Dive Brief:

  • Abercrombie & Fitch Co.’s Q1 freight costs exceeded the company’s estimates by $15 million due to rising rates and supply chain disruptions, executives said in a May earnings call
  • Cost of sales reached $363 million during the first quarter, a figure 27% higher than Q1 2021. Freight costs alone were about $80 million above the previous year, CFO Scott Lipesky said during the call. 
  • To mitigate rising costs going forward, the retailer is “scheduling earlier inventory receipts to allow for longer lead times, expanding its number of freight vendors, and reducing air freight usage where possible,” according to its 10-Q

Dive Insight:

Vietnam’s lockdowns led to a series of issues for Abercrombie & Fitch Co., including rising freight costs.

In August, Lipesky told investors extended closures of factories in southern Vietnam in 2021 were leading to an average delay of one to three weeks for fabrics. Even after lockdowns were lifted, Vietnam faced hurdles in regaining production as manufacturers faced a labor shortage. In addition, shipments were delayed as a rise in COVID-19 cases slowed port operations.

To avoid further inventory delays, retailers like Abercrombie & Fitch, Croc’s and Urban Outfitters decided to ship products via air. But it came at a cost, which showed up on balance sheets over the past two quarters.

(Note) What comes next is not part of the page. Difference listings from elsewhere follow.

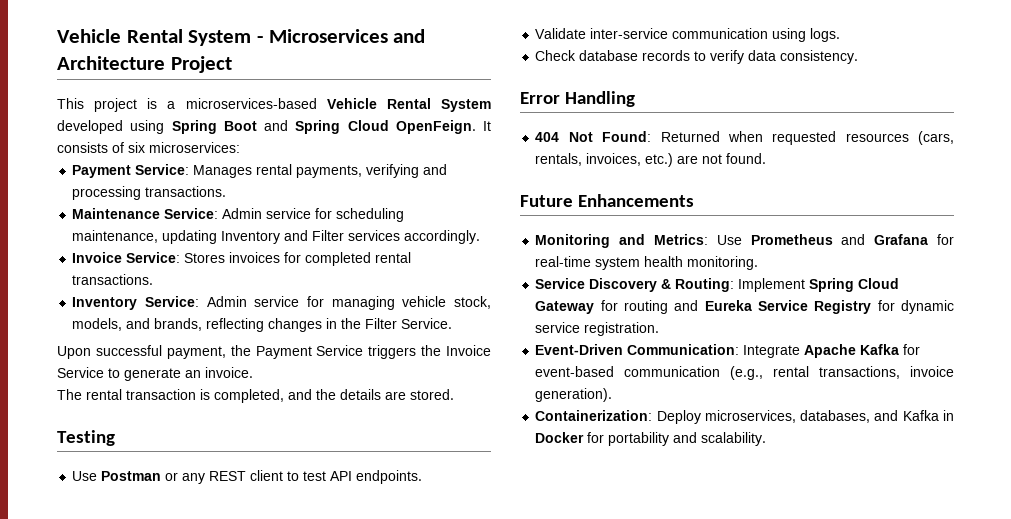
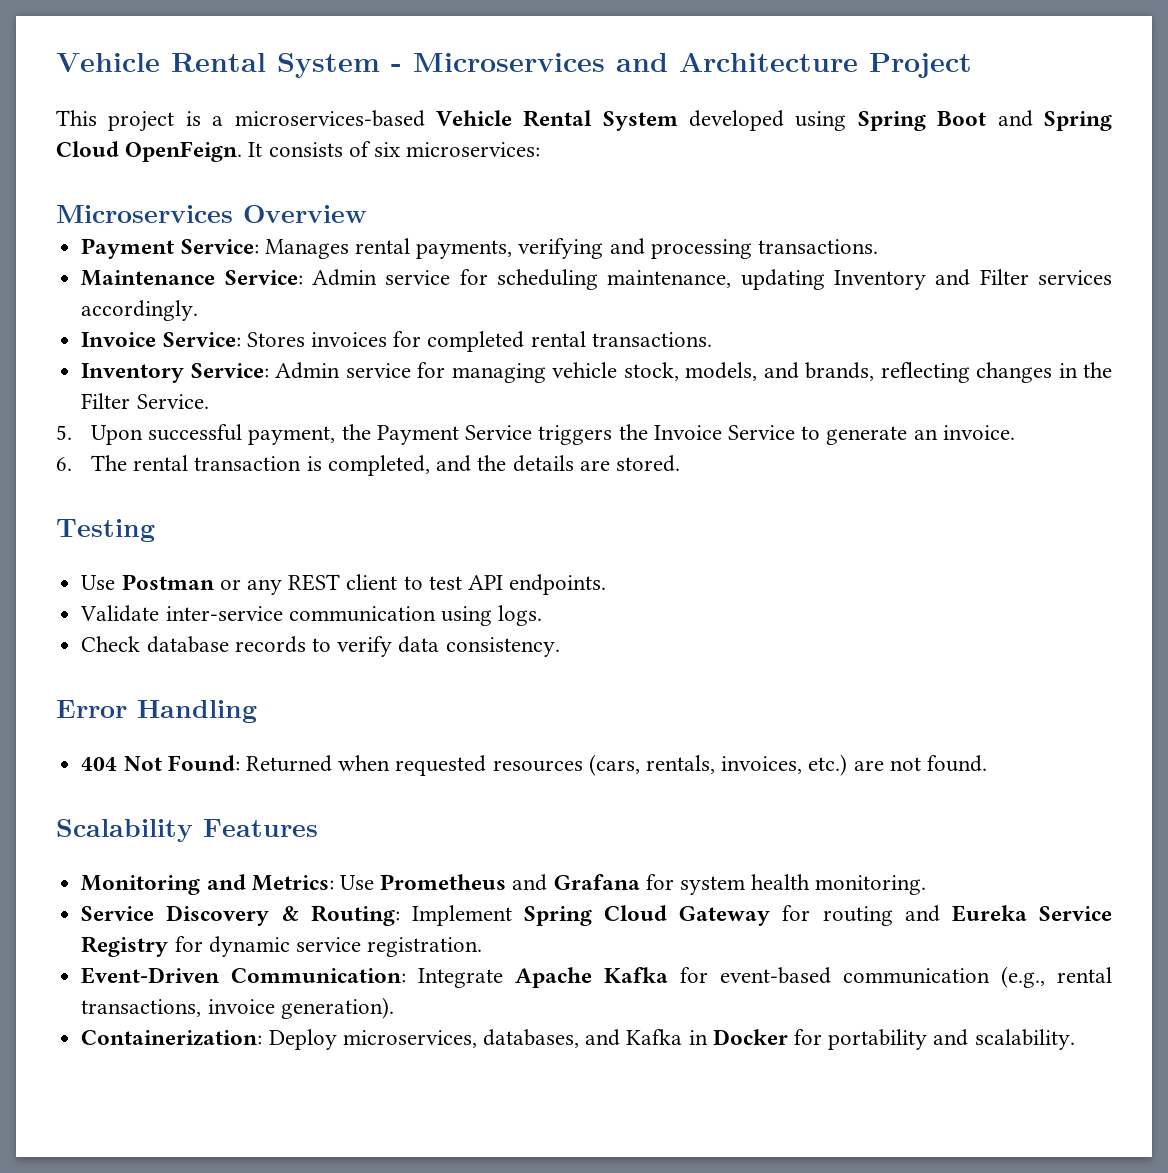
+ Microservices Overview
- Upon successful payment, the Payment Service triggers the Invoice Service to generate an invoice.
+ 5. Upon successful payment, the Payment Service triggers the Invoice Service to generate an invoice.
- The rental transaction is completed, and the details are stored.
+ 6. The rental transaction is completed, and the details are stored.
- Future Enhancements
+ Scalability Features
- Monitoring and Metrics: Use Prometheus and Grafana for real-time system health monitoring.
+ Monitoring and Metrics: Use Prometheus and Grafana for system health monitoring.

Abercrombie & Fitch’s cost of sales surge

Quarterly cost of sales, exclusive of depreciation and amortization

Cost of sales ballooned to $484 million in Q4 2021, with executives attributing the increases to a higher dependence on airfreight.

“We saw a lot of that air freight hit in Q4,” Lipesky said in May. “And then actually a lot of that air freight from an accounting perspective, hit us here in Q1 as you flow it through the inventory balance.”

Since Abercrombie & Fitch does not expect another disruption to the scale of Vietnam going forward, Lipesky said the company expects to use less airfreight and reduce costs.

“We’re optimistic that we’re not going to see big disruptions like last year and assuming that happens, we should see a really nice benefit from air freight in the back half,” Lipesky said.